Delle volte con Nussardim mi perdo, ho bisogno di fare mente locale. Le religioni si basano su degli scritti per dimostrare la loro attendibilità, che in realtà sono delle trascrizioni di tradizioni orali. Il loro obiettivo è quello di dare un senso ad una cosa che senso non ha: la vita. Ma il fatto che esistano le religioni è un bene perché sono degli strumenti che possono renderci liberi.

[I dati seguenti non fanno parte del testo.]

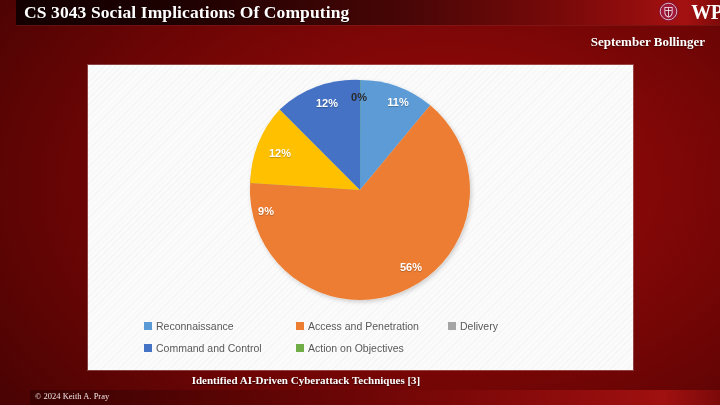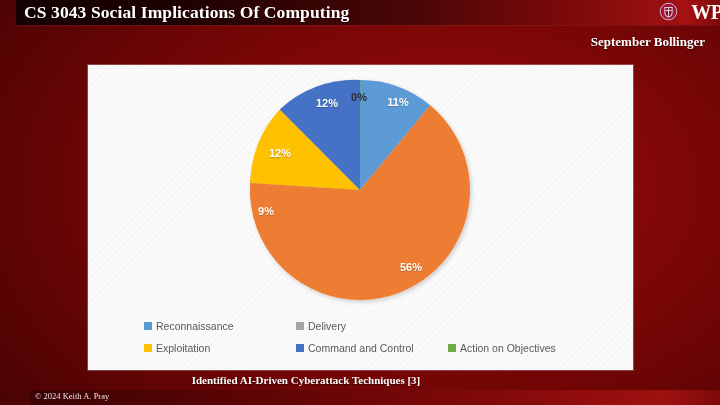"Access and Penetration" div.legend-item { html: none -> <div> <span></span> <span>Access and Penetration</span> </div> }
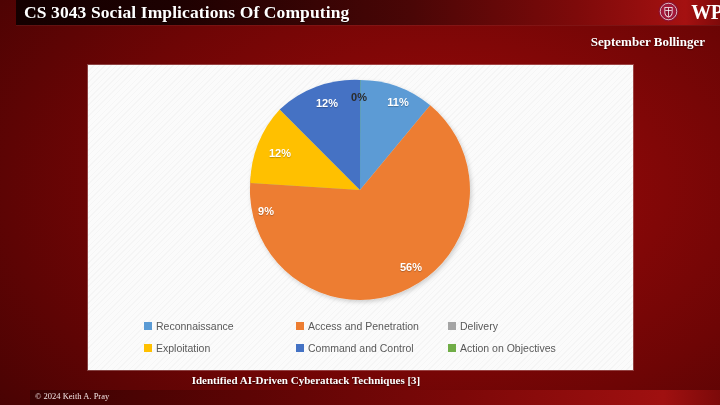"Exploitation" div.legend-item { html: <div> <span></span> <span>Exploitation</span> </div> -> none }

Non so se ho capito quello che lui ha voluto dirmi. Mi capita spesso quando alla complessità del discorso che si sta facendo si aggiunge la complessità della lingua che non si condivide. È qualcosa a cui mi sto abituando da quando vivo da straniero: non capire, ma intuire. Infondo non penso che questo sia importante, quello che conta è l'aver portato via da questo incontro un pensiero, magari diverso dall'originale, magari che non si condivide fino in fondo, ma comunque qualcosa su cui lavorare, che fa nascere delle domande.

Il tempo è il deserto

È una calda estate qui a Lisbona, niente di soffocante come i racconti che arrivano dall'Italia. L'oceano mitiga, rende tutto meno faticoso, tutto possibile, forse mischiato, anche i pensieri. Mi congedo da Nussardim e percorro il tragitto da Campo de Santa Clara a casa rilassato, così mi concedo una imperial (una birra alla spina). Sotto casa la raccapricciante scoperta di un piccione morto mi costringe a dargli degna sepoltura nel cassonetto dell'immondizia.
Entro in casa e sotto gli effetti della imperial incrocio Nussardim con Illich.
Le religioni, così come la politica, sono strutturate nel proporre delle risposte. È quello che denunciava Illich nel '78: il cittadino del mondo civilizzato è espropriato della propria capacità di fare da sé ciò che altrimenti saprebbe fare benissimo perché professionisti creano per lui oggetti che appagano i suoi bisogni. I professionisti spengono il nostro bisogno di ricerca.
È una questione di saper far sorgere delle domande. Il tempo in cui stiamo vivendo è il deserto, l'Erg Chebbi, uno spazio per camminare con le nostre gambe e persone da incontrare. Condizioni queste essenziali per coltivare una rinnovata dimensione spirituale. Chissà se allora anche ai piccioni possa venire voglia di fare il nido dove lo fanno le aquile.